-------- EXERCISE MATERIAL

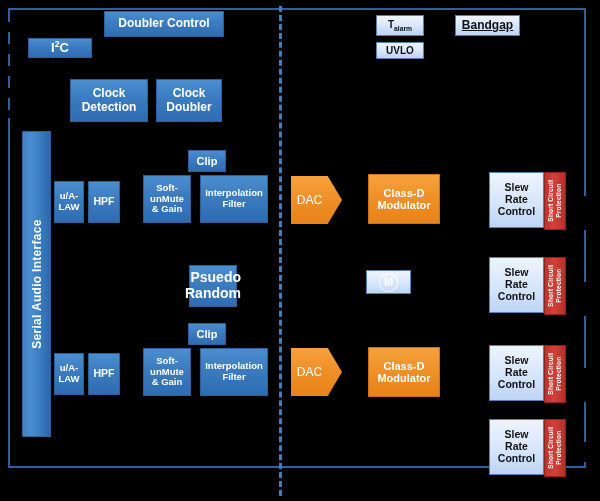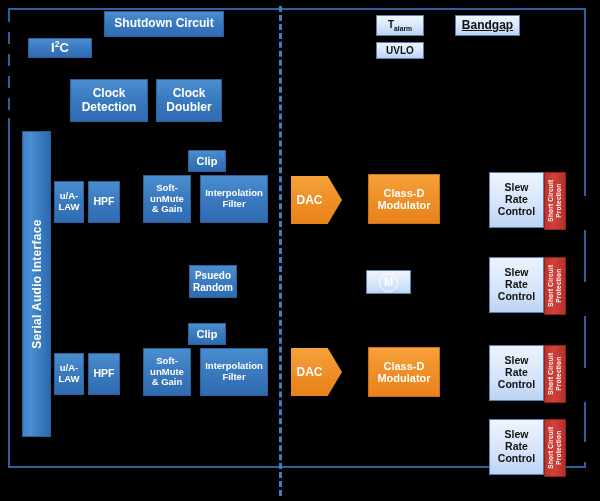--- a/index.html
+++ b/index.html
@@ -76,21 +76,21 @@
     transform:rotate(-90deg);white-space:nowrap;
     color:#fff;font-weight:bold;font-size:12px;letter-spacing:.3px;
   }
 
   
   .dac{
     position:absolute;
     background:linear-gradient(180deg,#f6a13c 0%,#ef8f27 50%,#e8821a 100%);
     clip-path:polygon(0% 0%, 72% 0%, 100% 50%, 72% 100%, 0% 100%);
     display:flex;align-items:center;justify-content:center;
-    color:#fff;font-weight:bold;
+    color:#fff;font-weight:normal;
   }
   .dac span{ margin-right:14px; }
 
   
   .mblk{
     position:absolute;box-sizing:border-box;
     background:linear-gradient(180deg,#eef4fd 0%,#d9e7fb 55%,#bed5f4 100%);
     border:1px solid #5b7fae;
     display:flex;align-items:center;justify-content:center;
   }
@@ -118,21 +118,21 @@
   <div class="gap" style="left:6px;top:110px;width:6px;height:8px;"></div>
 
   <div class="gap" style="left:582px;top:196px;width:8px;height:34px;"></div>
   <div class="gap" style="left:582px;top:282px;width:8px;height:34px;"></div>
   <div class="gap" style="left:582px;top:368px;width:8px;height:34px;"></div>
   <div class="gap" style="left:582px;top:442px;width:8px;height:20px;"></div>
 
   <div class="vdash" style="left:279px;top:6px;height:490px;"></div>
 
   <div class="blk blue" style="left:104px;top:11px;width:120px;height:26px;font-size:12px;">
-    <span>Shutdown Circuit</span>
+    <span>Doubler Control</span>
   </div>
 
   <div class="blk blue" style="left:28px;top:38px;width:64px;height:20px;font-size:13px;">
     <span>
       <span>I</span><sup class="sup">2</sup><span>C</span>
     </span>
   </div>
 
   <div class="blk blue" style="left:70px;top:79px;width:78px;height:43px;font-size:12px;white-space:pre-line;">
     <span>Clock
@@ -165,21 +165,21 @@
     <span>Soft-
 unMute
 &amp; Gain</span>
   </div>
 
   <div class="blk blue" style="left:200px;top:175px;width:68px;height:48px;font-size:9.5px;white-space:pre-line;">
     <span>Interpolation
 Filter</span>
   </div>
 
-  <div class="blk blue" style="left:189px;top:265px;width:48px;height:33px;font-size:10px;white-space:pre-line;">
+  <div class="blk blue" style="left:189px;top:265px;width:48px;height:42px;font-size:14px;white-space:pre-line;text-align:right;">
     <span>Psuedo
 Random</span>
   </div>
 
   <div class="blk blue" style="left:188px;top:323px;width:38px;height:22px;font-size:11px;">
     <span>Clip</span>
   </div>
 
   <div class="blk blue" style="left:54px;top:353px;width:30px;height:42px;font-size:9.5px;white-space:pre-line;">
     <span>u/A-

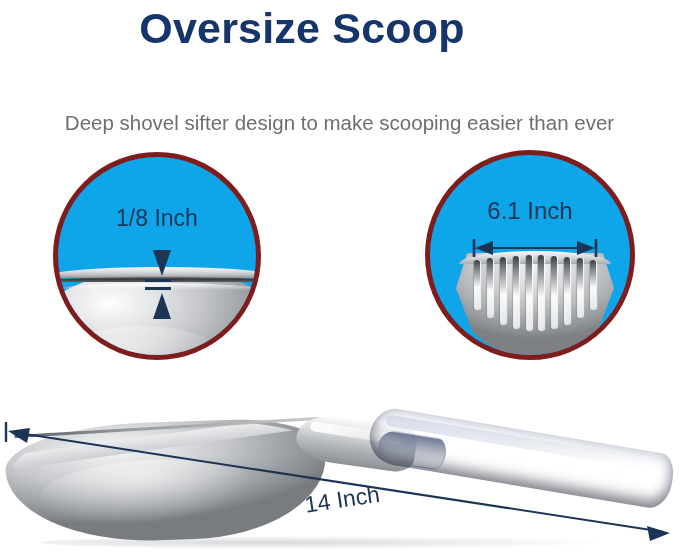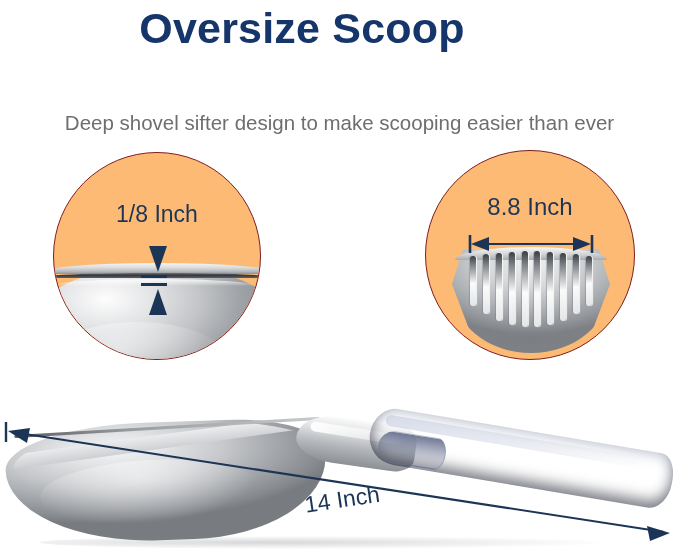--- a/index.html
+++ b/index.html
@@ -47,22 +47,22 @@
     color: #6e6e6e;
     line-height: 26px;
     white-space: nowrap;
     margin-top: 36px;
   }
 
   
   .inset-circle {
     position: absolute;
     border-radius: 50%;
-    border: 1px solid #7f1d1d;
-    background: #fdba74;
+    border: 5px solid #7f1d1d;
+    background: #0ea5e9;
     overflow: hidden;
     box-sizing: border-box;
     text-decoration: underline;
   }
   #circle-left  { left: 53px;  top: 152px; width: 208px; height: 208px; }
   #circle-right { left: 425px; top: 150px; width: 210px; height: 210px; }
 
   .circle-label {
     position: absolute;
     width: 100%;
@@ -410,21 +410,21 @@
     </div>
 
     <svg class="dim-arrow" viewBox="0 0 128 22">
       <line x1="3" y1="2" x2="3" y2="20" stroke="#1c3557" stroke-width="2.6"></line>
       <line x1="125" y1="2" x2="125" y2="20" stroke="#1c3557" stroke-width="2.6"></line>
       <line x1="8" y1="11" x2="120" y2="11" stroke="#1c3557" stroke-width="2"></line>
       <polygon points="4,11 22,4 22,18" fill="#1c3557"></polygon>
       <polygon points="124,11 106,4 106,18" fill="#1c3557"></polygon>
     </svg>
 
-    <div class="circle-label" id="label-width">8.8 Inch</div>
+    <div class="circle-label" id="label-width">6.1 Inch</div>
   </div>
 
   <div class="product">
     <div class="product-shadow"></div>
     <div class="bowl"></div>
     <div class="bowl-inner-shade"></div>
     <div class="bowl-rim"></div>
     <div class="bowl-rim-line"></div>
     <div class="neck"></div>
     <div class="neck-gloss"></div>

----------------

[WHAT IS NEEDED]
Write out the records word for word. Pictures stay out.

[WRITTEN SOLUTION]
--- a/index.html
+++ b/index.html
@@ -76,21 +76,21 @@
     transform:rotate(-90deg);white-space:nowrap;
     color:#fff;font-weight:bold;font-size:12px;letter-spacing:.3px;
   }
 
   
   .dac{
     position:absolute;
     background:linear-gradient(180deg,#f6a13c 0%,#ef8f27 50%,#e8821a 100%);
     clip-path:polygon(0% 0%, 72% 0%, 100% 50%, 72% 100%, 0% 100%);
     display:flex;align-items:center;justify-content:center;
-    color:#fff;font-weight:bold;
+    color:#fff;font-weight:normal;
   }
   .dac span{ margin-right:14px; }
 
   
   .mblk{
     position:absolute;box-sizing:border-box;
     background:linear-gradient(180deg,#eef4fd 0%,#d9e7fb 55%,#bed5f4 100%);
     border:1px solid #5b7fae;
     display:flex;align-items:center;justify-content:center;
   }
@@ -118,21 +118,21 @@
   <div class="gap" style="left:6px;top:110px;width:6px;height:8px;"></div>
 
   <div class="gap" style="left:582px;top:196px;width:8px;height:34px;"></div>
   <div class="gap" style="left:582px;top:282px;width:8px;height:34px;"></div>
   <div class="gap" style="left:582px;top:368px;width:8px;height:34px;"></div>
   <div class="gap" style="left:582px;top:442px;width:8px;height:20px;"></div>
 
   <div class="vdash" style="left:279px;top:6px;height:490px;"></div>
 
   <div class="blk blue" style="left:104px;top:11px;width:120px;height:26px;font-size:12px;">
-    <span>Shutdown Circuit</span>
+    <span>Doubler Control</span>
   </div>
 
   <div class="blk blue" style="left:28px;top:38px;width:64px;height:20px;font-size:13px;">
     <span>
       <span>I</span><sup class="sup">2</sup><span>C</span>
     </span>
   </div>
 
   <div class="blk blue" style="left:70px;top:79px;width:78px;height:43px;font-size:12px;white-space:pre-line;">
     <span>Clock
@@ -165,21 +165,21 @@
     <span>Soft-
 unMute
 &amp; Gain</span>
   </div>
 
   <div class="blk blue" style="left:200px;top:175px;width:68px;height:48px;font-size:9.5px;white-space:pre-line;">
     <span>Interpolation
 Filter</span>
   </div>
 
-  <div class="blk blue" style="left:189px;top:265px;width:48px;height:33px;font-size:10px;white-space:pre-line;">
+  <div class="blk blue" style="left:189px;top:265px;width:48px;height:42px;font-size:14px;white-space:pre-line;text-align:right;">
     <span>Psuedo
 Random</span>
   </div>
 
   <div class="blk blue" style="left:188px;top:323px;width:38px;height:22px;font-size:11px;">
     <span>Clip</span>
   </div>
 
   <div class="blk blue" style="left:54px;top:353px;width:30px;height:42px;font-size:9.5px;white-space:pre-line;">
     <span>u/A-

--- a/index.html
+++ b/index.html
@@ -47,22 +47,22 @@
     color: #6e6e6e;
     line-height: 26px;
     white-space: nowrap;
     margin-top: 36px;
   }
 
   
   .inset-circle {
     position: absolute;
     border-radius: 50%;
-    border: 1px solid #7f1d1d;
-    background: #fdba74;
+    border: 5px solid #7f1d1d;
+    background: #0ea5e9;
     overflow: hidden;
     box-sizing: border-box;
     text-decoration: underline;
   }
   #circle-left  { left: 53px;  top: 152px; width: 208px; height: 208px; }
   #circle-right { left: 425px; top: 150px; width: 210px; height: 210px; }
 
   .circle-label {
     position: absolute;
     width: 100%;
@@ -410,21 +410,21 @@
     </div>
 
     <svg class="dim-arrow" viewBox="0 0 128 22">
       <line x1="3" y1="2" x2="3" y2="20" stroke="#1c3557" stroke-width="2.6"></line>
       <line x1="125" y1="2" x2="125" y2="20" stroke="#1c3557" stroke-width="2.6"></line>
       <line x1="8" y1="11" x2="120" y2="11" stroke="#1c3557" stroke-width="2"></line>
       <polygon points="4,11 22,4 22,18" fill="#1c3557"></polygon>
       <polygon points="124,11 106,4 106,18" fill="#1c3557"></polygon>
     </svg>
 
-    <div class="circle-label" id="label-width">8.8 Inch</div>
+    <div class="circle-label" id="label-width">6.1 Inch</div>
   </div>
 
   <div class="product">
     <div class="product-shadow"></div>
     <div class="bowl"></div>
     <div class="bowl-inner-shade"></div>
     <div class="bowl-rim"></div>
     <div class="bowl-rim-line"></div>
     <div class="neck"></div>
     <div class="neck-gloss"></div>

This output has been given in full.